Es gibt Leute hier, die sehen die Fehler der Vergangenheit nicht mehr als Mahnmal. Wir können es uns einfach nicht mehr leisten, das Maul zu halten

Textlich ist der Rechtsruck in Politik und Gesellschaft das klare Feindbild. Musikalisch wechseln sich Knüppel-Schlagzeug und in Hall getränkte Shred-Gitarren mit gefühlvollen Passagen voller unbehaglicher Harmonien ab. Mit den neuen Liedern beweist FJØRT nicht nur Mut zu der Kombination aus Meinung, großen Melodien und Hardcoreriffs, sondern auch zu neuen, fröhlich-dominanten Klängen. Auch E-Drumbeats und Loops kommen immer mal wieder zum Zug, um das Spektrum zu erweitern. Der große Unterschied zu den Vorgängeralben: Lieder wie „Raison“ basieren darauf. Deren Sprech- beziehungsweise Schreigesänge und das Instrumental erinnern teils an aufrührerische Rap- oder Crossover-Songs. Somit hat sich das Trio, ganz ohne Gastmusiker und ohne sich von seinen Wurzeln zu lösen, wieder ein Stück zu etwas Größerem weiterentwickelt.

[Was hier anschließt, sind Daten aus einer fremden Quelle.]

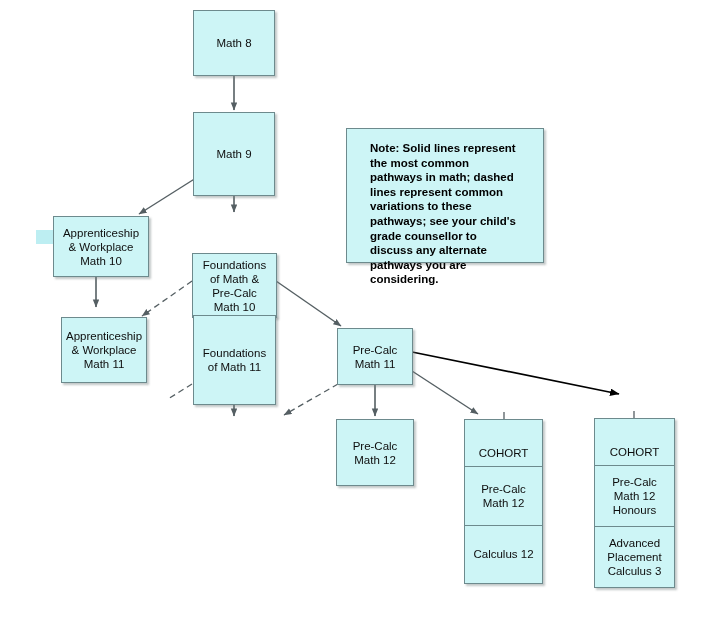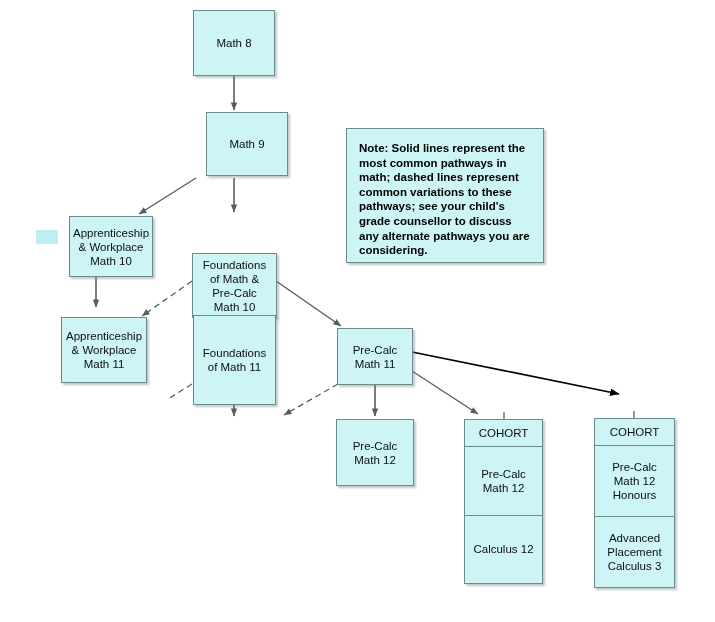--- a/index.html
+++ b/index.html
@@ -146,7 +146,7 @@
     <span>Math 8</span>
   </div>
 
-  <div class="node" style="left:206px; top:112px; width:82px; height:64px;">
+  <div class="node" style="left:193px; top:112px; width:82px; height:84px;">
     <span>Math 9</span>
   </div>
 

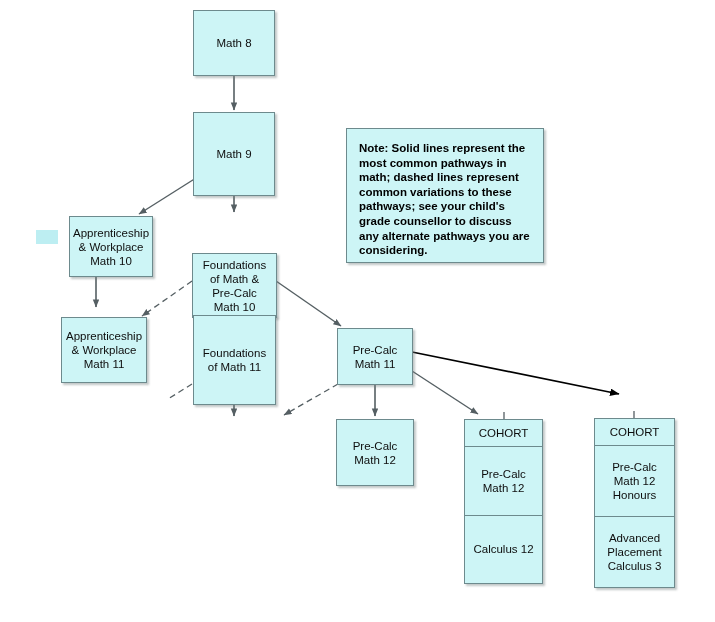--- a/index.html
+++ b/index.html
@@ -53,7 +53,7 @@
     line-height: 14.6px;
     font-weight: bold;
     text-align: left;
-    padding: 12px 12px;
+    padding: 12px 23px;
   }
   .cohort {
     position: absolute;

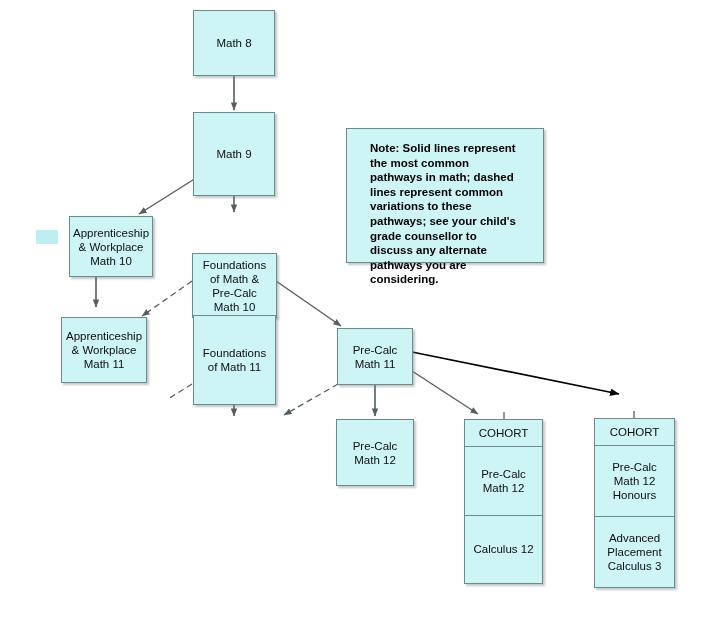--- a/index.html
+++ b/index.html
@@ -150,7 +150,7 @@
     <span>Math 9</span>
   </div>
 
-  <div class="node" style="left:69px; top:216px; width:84px; height:61px;">
+  <div class="node" style="left:53px; top:216px; width:96px; height:61px;">
     <span>Apprenticeship &amp; Workplace Math 10</span>
   </div>
 

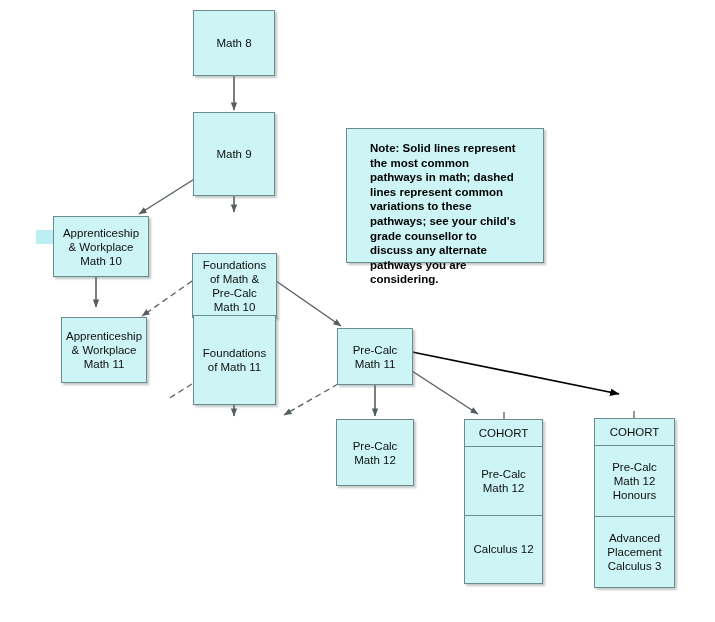--- a/index.html
+++ b/index.html
@@ -73,6 +73,7 @@
     justify-content: center;
     font-size: 11.5px;
     color: #0d0d0d;
+    margin-top: 20px;
   }
   .cohort-cell {
     box-sizing: border-box;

Die Hotelsession hat die Band vergangenen September erstmals auf Facebook veröffentlicht. Kurze Zeit später war sie auch auf YouTube zu sehen. Dort ist sie aus bislang ungeklärten Gründen derzeit nicht mehr verfügbar. Wer es also noch nicht getan hat, sollte sich dieses knapp halbstündige Stück Musikvideo-Kunst via Facebook anschauen. Vor Kurzem veröffentlichte die Band das daran anschließende Video zu dem Titelstück von „Couleur“.

Ende dieses Jahres und Anfang 2018 geht FJØRT mit dem Album im Gepäck übrigens auf große Headline-Tour. Das Konzert in Münster ist schon ausverkauft, sodass die Band dort kurzerhand noch ein weiteres ankündigte. Die Auftritte in Lüttich und Paris mussten abgesagt werden. FJØRT schrieb dazu auf Facebook: „Die Gründe dafür liegen nicht in unserer Hand.“ Vorbestellungen für „Couleur“ sind noch möglich. Veröffentlichungstermin ist der 17. November 2017. NEØLYD wird die Platte bis dann ausführlich besprechen.

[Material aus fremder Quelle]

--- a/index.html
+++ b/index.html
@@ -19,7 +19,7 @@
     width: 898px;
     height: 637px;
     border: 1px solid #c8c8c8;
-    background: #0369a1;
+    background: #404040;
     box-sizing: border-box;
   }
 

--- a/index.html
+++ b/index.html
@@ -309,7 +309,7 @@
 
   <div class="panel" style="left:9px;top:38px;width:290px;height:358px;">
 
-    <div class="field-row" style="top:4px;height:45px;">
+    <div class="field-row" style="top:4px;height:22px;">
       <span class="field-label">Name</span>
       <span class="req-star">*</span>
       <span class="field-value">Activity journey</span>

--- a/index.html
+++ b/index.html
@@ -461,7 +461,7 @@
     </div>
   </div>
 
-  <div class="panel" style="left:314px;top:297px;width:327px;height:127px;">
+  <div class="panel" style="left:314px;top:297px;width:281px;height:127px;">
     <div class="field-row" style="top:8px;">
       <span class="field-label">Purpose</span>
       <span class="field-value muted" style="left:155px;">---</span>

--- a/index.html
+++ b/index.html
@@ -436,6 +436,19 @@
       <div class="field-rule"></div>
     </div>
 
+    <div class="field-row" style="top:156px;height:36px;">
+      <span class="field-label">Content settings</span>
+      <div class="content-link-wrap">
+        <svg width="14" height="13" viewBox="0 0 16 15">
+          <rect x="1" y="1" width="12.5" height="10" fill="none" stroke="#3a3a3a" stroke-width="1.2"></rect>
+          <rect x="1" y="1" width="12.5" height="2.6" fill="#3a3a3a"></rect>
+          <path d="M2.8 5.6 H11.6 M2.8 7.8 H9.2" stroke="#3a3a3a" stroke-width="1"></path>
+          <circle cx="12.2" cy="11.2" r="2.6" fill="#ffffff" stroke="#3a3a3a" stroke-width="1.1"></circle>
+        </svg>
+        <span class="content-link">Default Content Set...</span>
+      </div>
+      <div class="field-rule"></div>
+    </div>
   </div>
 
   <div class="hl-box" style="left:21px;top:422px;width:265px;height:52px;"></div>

„Couleur“ reiht sich ein in die noch kurze, aber in Deutschland bereits genreprägende Plattenhistorie von FJØRT, welche am Ende der Hotelsession im Rahmen einer Art Vernissage gezeigt wird. Während die Band im hinterletzten Eck des Hotels die Schlusstöne eines Tracks der limitierten Bonus-Seven-Inch-Platte von „Couleur“ spielt, wandert der Zuschauer den Flur entlang. Ein Plattencover nach dem anderen. Von der Debüt-EP „Demontage“ bis zu dem wackelnden Federkopfschmuck der zwei Kinder, die dieses Video laufend enden lassen, um gleichzeitig das nächste – den Clip zum Titellied – und sich selbst als dessen Hauptdarsteller zu teasern.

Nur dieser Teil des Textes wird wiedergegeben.